The Liechtenstein Disclosure Facility, stemming from a pact
originally signed between the UK and the tiny European state in
August 2009, has, after a number of timetable adjustments,
been given a termination date of end-December this year. Under
the LDF’s terms, it allows individuals, companies or other
entities such as trusts to regularise their UK tax affairs. They
can draw a line under such matters by paying a 10 per cent fixed
penalty rather than up to 200 per cent on the unpaid liabilities
for periods to 5 April 2009, and the look-back period only goes
as far as 1999. The facility is available to those with offshore
undeclared tax as of 2009 who establish what is, or has been, an
appropriate connection to Liechtenstein.
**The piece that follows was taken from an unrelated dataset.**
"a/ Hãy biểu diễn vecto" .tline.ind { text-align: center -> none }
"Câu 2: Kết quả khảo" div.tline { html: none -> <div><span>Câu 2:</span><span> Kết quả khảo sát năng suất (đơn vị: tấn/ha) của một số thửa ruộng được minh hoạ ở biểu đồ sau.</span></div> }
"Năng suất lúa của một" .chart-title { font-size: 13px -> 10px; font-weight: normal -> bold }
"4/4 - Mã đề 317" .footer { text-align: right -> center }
The taxpayer must not be
under an existing investigation.
The LDF has been cited as one of the more efficient and workable
disclosure pacts.
However, far too few advisors in the UK are aware of the
deadline, according to Crowe Clark Whitehill, in a recent
research report. It says that only 19 per cent of
accountants have told all their clients about the LDF,
suggesting that as autumn gets under way, there is only a small
window of opportunity left to them.
Asked if the UK government and tax authority could have run a
louder, more visible campaign on the LDF, John Cassidy, tax
investigations partner at Crowe Clark Whitehill, told
WealthBriefing: “They have relied very much on people
like me and my opposite numbers to get the word out. It was a
ripple effect – they should have done a lot more.”